= Paul K. Wright =

Mechanical engineer

Paul Kenneth Wright is a mechanical engineer best known for his work on the UC Berkeley-based CyberCut/CyberBuild project, which established a set of standards that streamlined the conversion of creative manufacturing designs into rapid prototyping. Wright's NYU research group (led by Israel Greenfeld, Fred Hansen, and Louie Pavlakos) is also known for developing the first open-architecture control-of-manufacturing systems, and for developing Internet-based CAD/CAM systems.

==CITRIS and other positions==
Wright was the director of the Center for Information Technology in the Interest of Society (CITRIS), a four-campus University of California research institute that applies information technology to large-scale societal problems. Wright also holds the A. Martin Berlin Chair in the University of California at Berkeley's Mechanical Engineering Department. He is co-director of the Berkeley Manufacturing Institute (BMI) and co-director of the Berkeley Wireless Research Center (BWRC). From 1995 to 2005 Wright was the co-chair of the Management of Technology Program, a multi-disciplinary program at UC Berkeley dedicated to bringing high-tech products to the marketplace.

==Education==
He born in London, in 1947, Wright earned his B.Sc. and Ph.D. from the University of Birmingham, England.
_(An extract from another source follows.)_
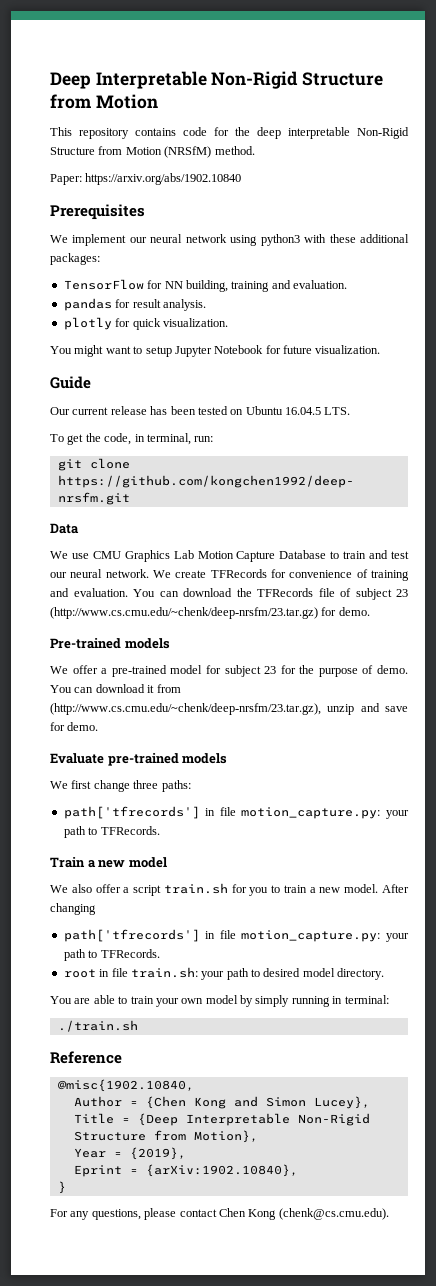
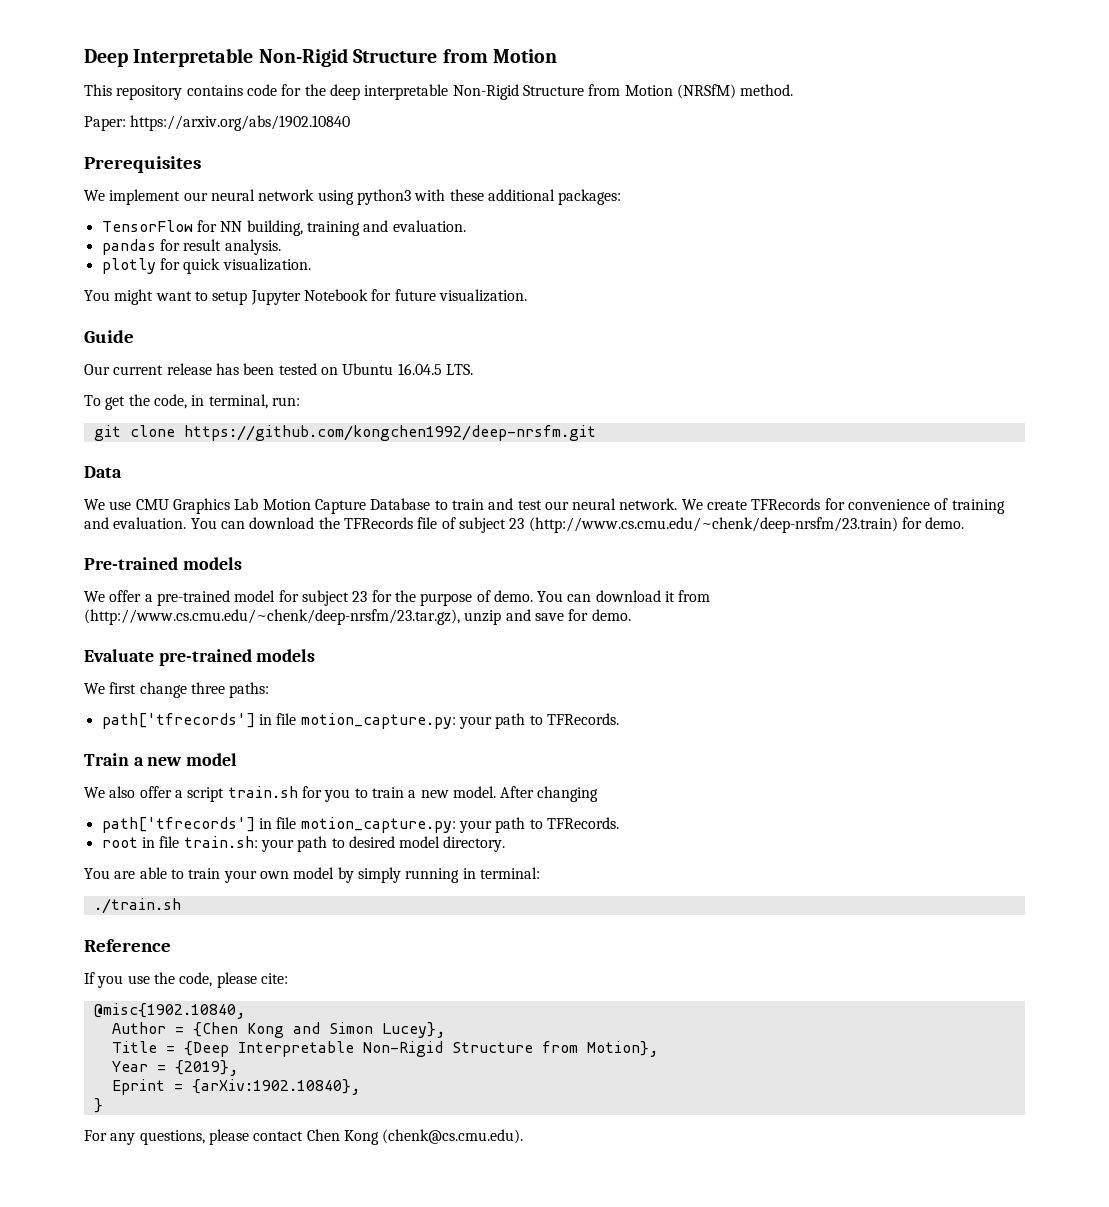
[50,607,318,619] (http://www.cs.cmu.edu/~chenk/deep-nrsfm/23.tar.gz) -> [528,517,898,533] (http://www.cs.cmu.edu/~chenk/deep-nrsfm/23.train)
(122, 1057) none -> [84,972,288,988] // If you use the code, please cite:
He came to the United States in 1979 following appointments at the University of Auckland, in New Zealand, and Cambridge University, in England.

==Publications and awards==
Wright is author or co-author of more than 200 journal and conference articles and is co-author, with David A. Bourne, of the book Manufacturing Intelligence. Wright also co-authored the book Metal Cutting with E. M. Trent. His book 21st Century Manufacturing won the Society of Manufacturing Engineers Eugene M. Merchant Book of the Year Award in 2001.

==Memberships==
Wright became a member of the National Academy of Engineering in 2007, a Fellow of the American Society of Mechanical Engineers in 2003; and a Fellow of the Society of Manufacturing Engineers in 1998.

==Current research==
His current research focuses on energy scavenging and storage for micro-scale motes, smart materials, design and manufacturing for micro-integration of 'intelligent objects," and the applications of wireless sensor systems. For example, beginning in 2002, following California's electricity crisis, CITRIS and Lawrence Berkeley National Laboratory researchers worked on Demand Response (DR) with the California Energy Commission [through its Public Interest Energy Research (PIER) program and the California Institute for Energy and the Environment (CIEE)] to create a multi-disciplinary team of architects, engineers, and user-interface specialists. Working with colleagues David Auslander and Dick White, Wright was part of the group that created a reference design for open system programmable communicating thermostats (PCTs). Combined with related work on smart sensors, and grid-level IT techniques, Demand Response (DR) can reduce peak-load consumption behaviors using time-of-use and critical peak pricing.